### ASSIGNMENT:
With the pictures left out, reproduce exactly the lines from the one containing "Piyush Mishra | Balls: 6 -> 5" through the final line of the entries.
▼
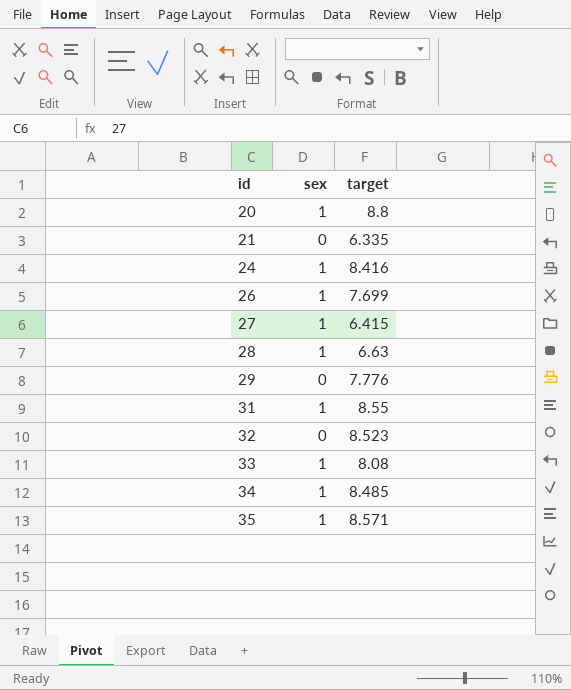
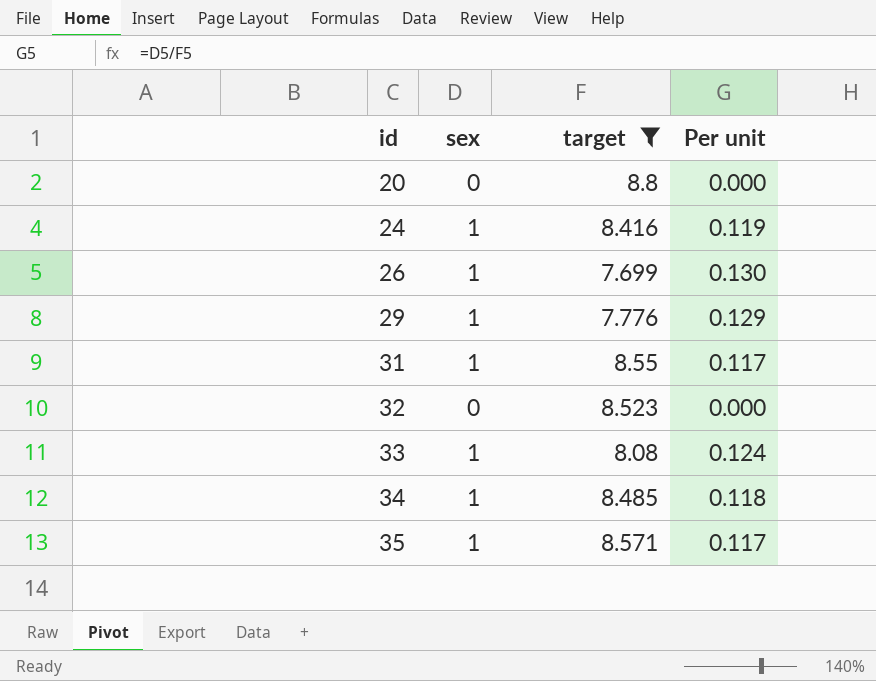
filter: none -> target >= 7.699
column Per unit | formula: none -> [sex] / [target]
20 | sex: 1 -> 0
29 | sex: 0 -> 1

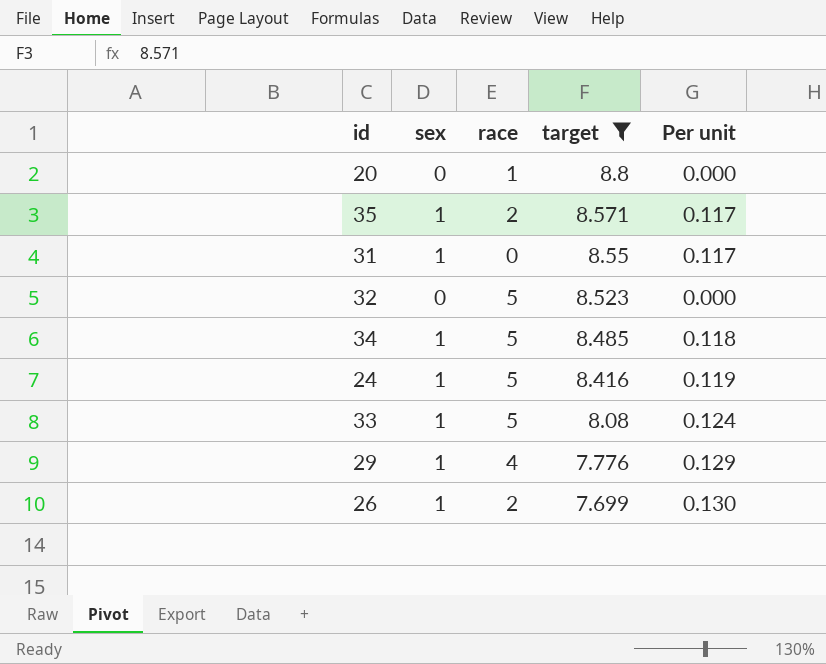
row order: id ascending -> target descending
column race | position: none -> 3

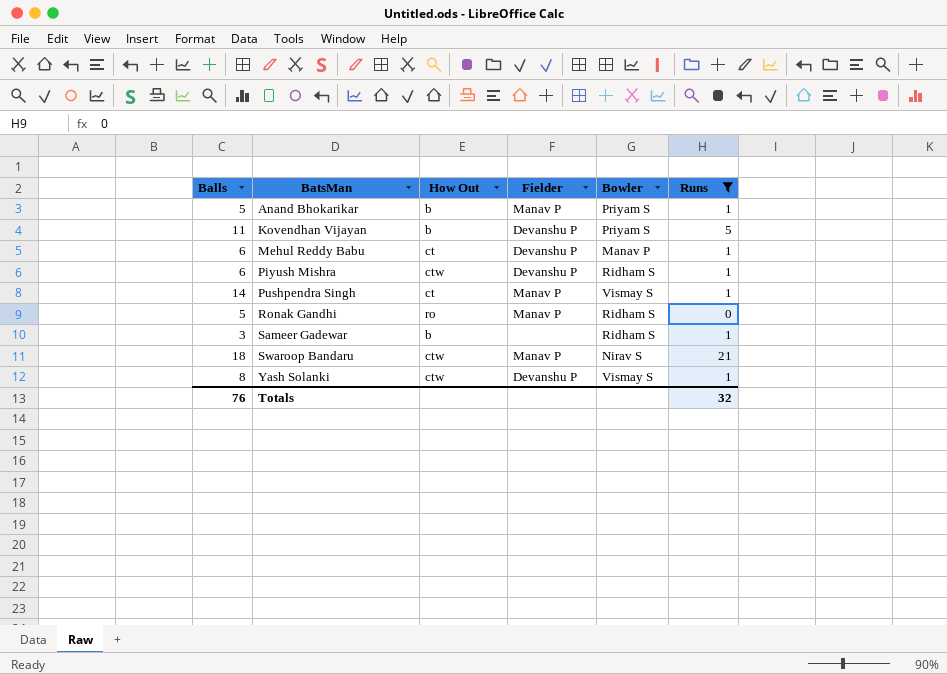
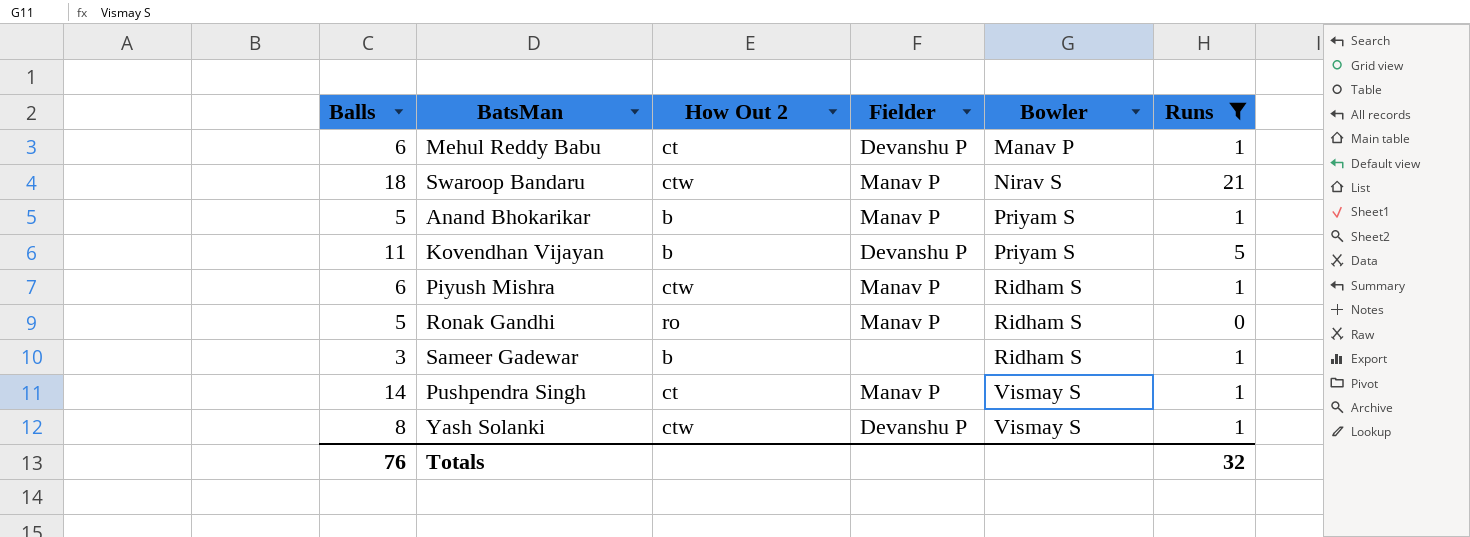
row order: BatsMan ascending -> Bowler ascending
column name: How Out -> How Out 2
Piyush Mishra | Fielder: Devanshu P -> Manav P

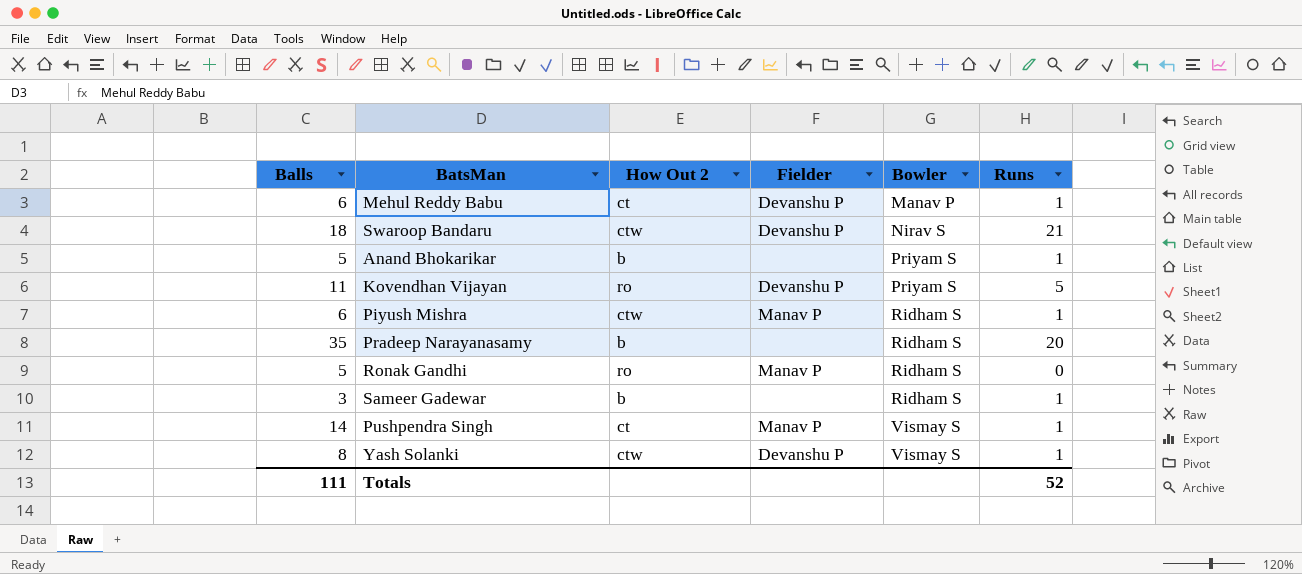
filter: Runs != 20 -> none
Swaroop Bandaru | Fielder: Manav P -> Devanshu P
Anand Bhokarikar | Fielder: Manav P -> none
Kovendhan Vijayan | How Out 2: b -> ro
Totals | Balls: 76 -> 111
Totals | Runs: 32 -> 52

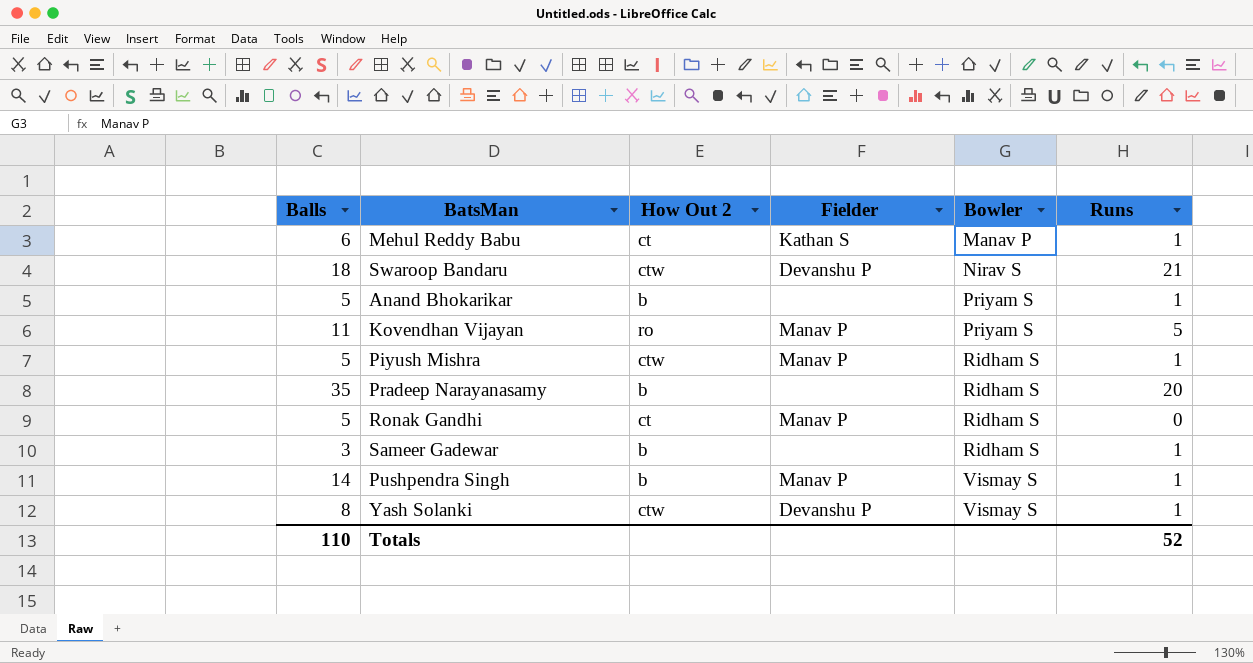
Mehul Reddy Babu | Fielder: Devanshu P -> Kathan S
Kovendhan Vijayan | Fielder: Devanshu P -> Manav P
Piyush Mishra | Balls: 6 -> 5
Ronak Gandhi | How Out 2: ro -> ct
Pushpendra Singh | How Out 2: ct -> b
Totals | Balls: 111 -> 110

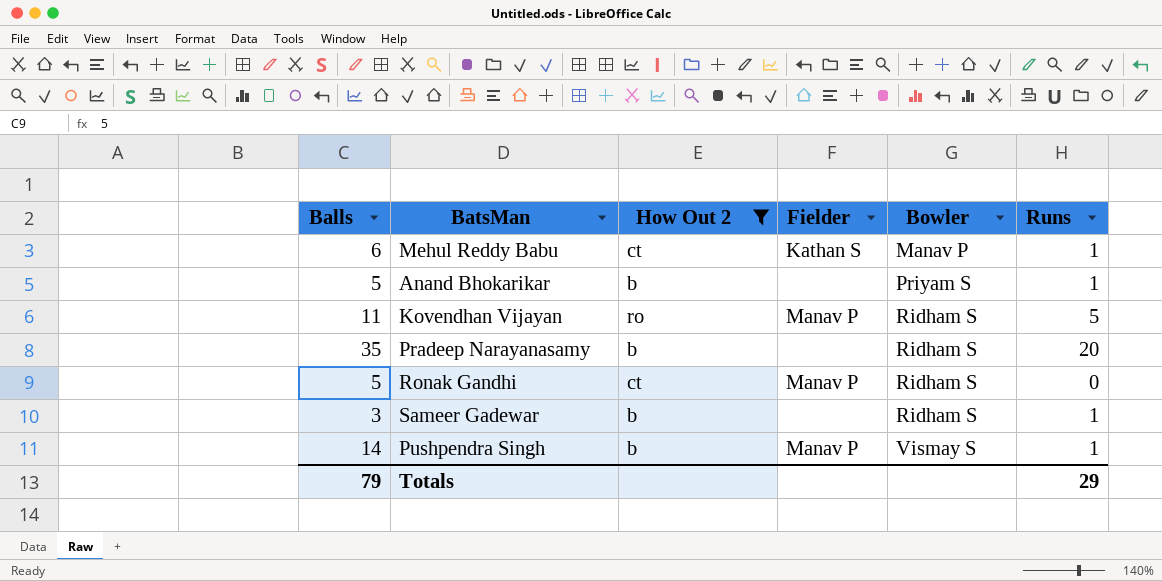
filter: none -> How Out 2 != ctw
Kovendhan Vijayan | Bowler: Priyam S -> Ridham S
Totals | Balls: 110 -> 79
Totals | Runs: 52 -> 29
▲
### THE ANSWER:
Piyush Mishra | Balls: 6 -> 5
Ronak Gandhi | How Out 2: ro -> ct
Pushpendra Singh | How Out 2: ct -> b
Totals | Balls: 111 -> 110

filter: none -> How Out 2 != ctw
Kovendhan Vijayan | Bowler: Priyam S -> Ridham S
Totals | Balls: 110 -> 79
Totals | Runs: 52 -> 29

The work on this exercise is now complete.